*** Opening Given records ***
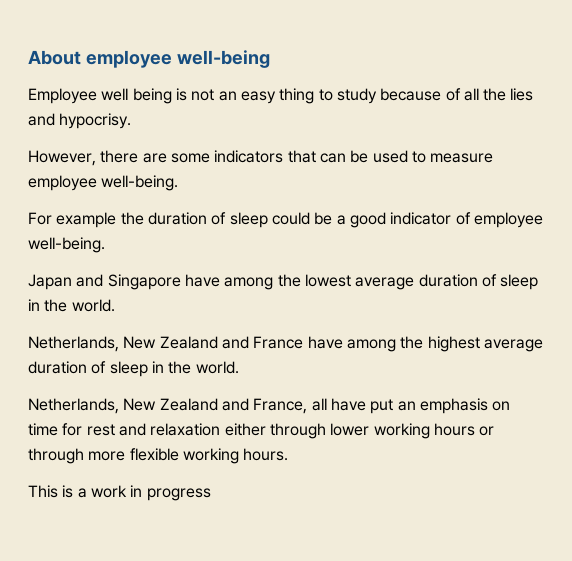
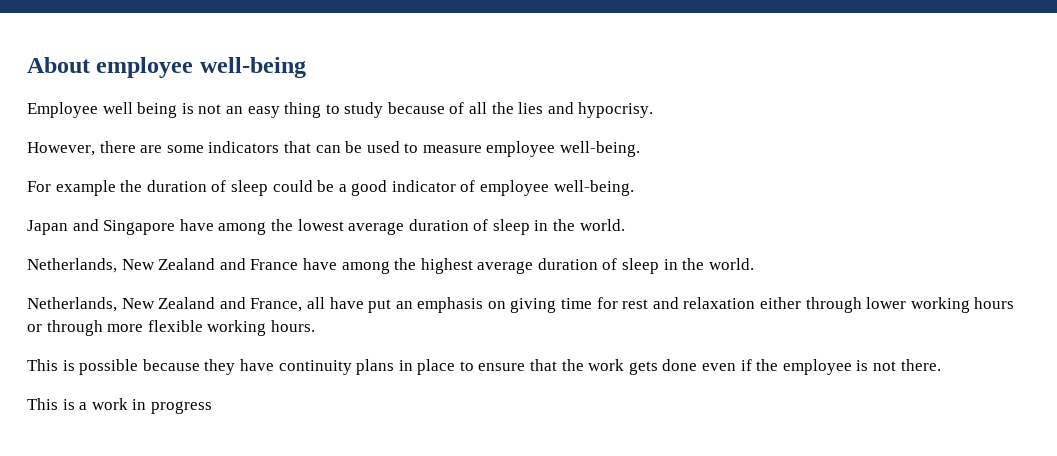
- Netherlands, New Zealand and France, all have put an emphasis on time for rest and relaxation either through lower working hours or through more flexible working hours.
+ Netherlands, New Zealand and France, all have put an emphasis on giving time for rest and relaxation either through lower working hours or through more flexible working hours.
+ This is possible because they have continuity plans in place to ensure that the work gets done even if the employee is not there.

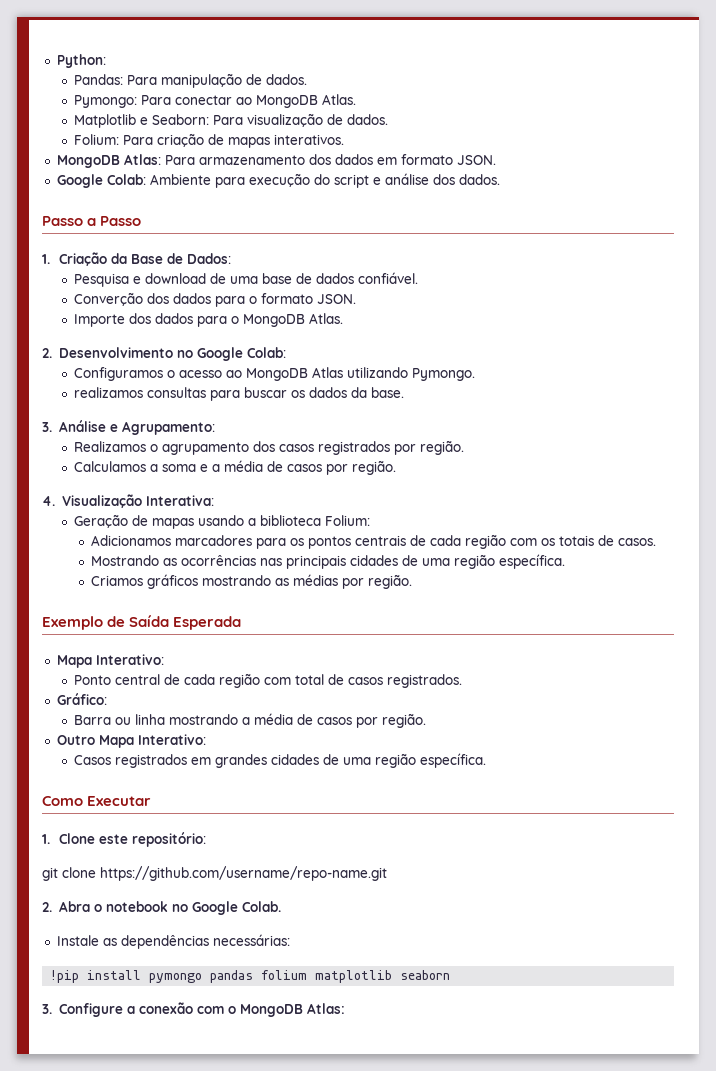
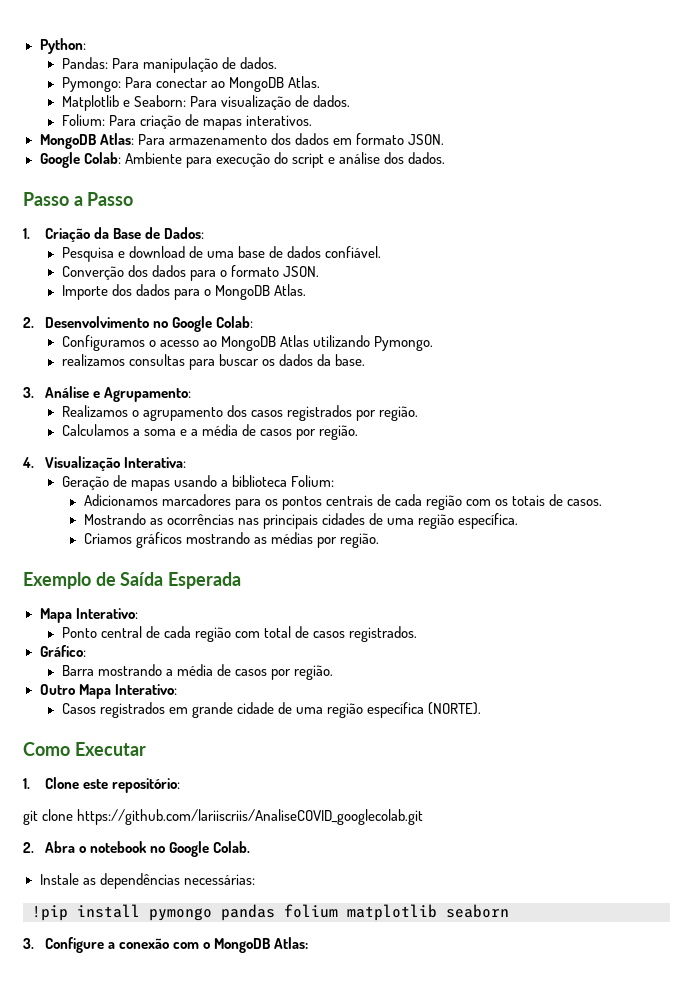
- Barra ou linha mostrando a média de casos por região.
+ Barra mostrando a média de casos por região.
- Casos registrados em grandes cidades de uma região específica.
+ Casos registrados em grande cidade de uma região específica (NORTE).
- git clone https://github.com/username/repo-name.git
+ git clone https://github.com/lariiscriis/AnaliseCOVID_googlecolab.git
*** Closing Given records ***
Description of the task:
Could you repeat all of the entries exactly, without the pictures?

Your response:
- Netherlands, New Zealand and France, all have put an emphasis on time for rest and relaxation either through lower working hours or through more flexible working hours.
+ Netherlands, New Zealand and France, all have put an emphasis on giving time for rest and relaxation either through lower working hours or through more flexible working hours.
+ This is possible because they have continuity plans in place to ensure that the work gets done even if the employee is not there.

- Barra ou linha mostrando a média de casos por região.
+ Barra mostrando a média de casos por região.
- Casos registrados em grandes cidades de uma região específica.
+ Casos registrados em grande cidade de uma região específica (NORTE).
- git clone https://github.com/username/repo-name.git
+ git clone https://github.com/lariiscriis/AnaliseCOVID_googlecolab.git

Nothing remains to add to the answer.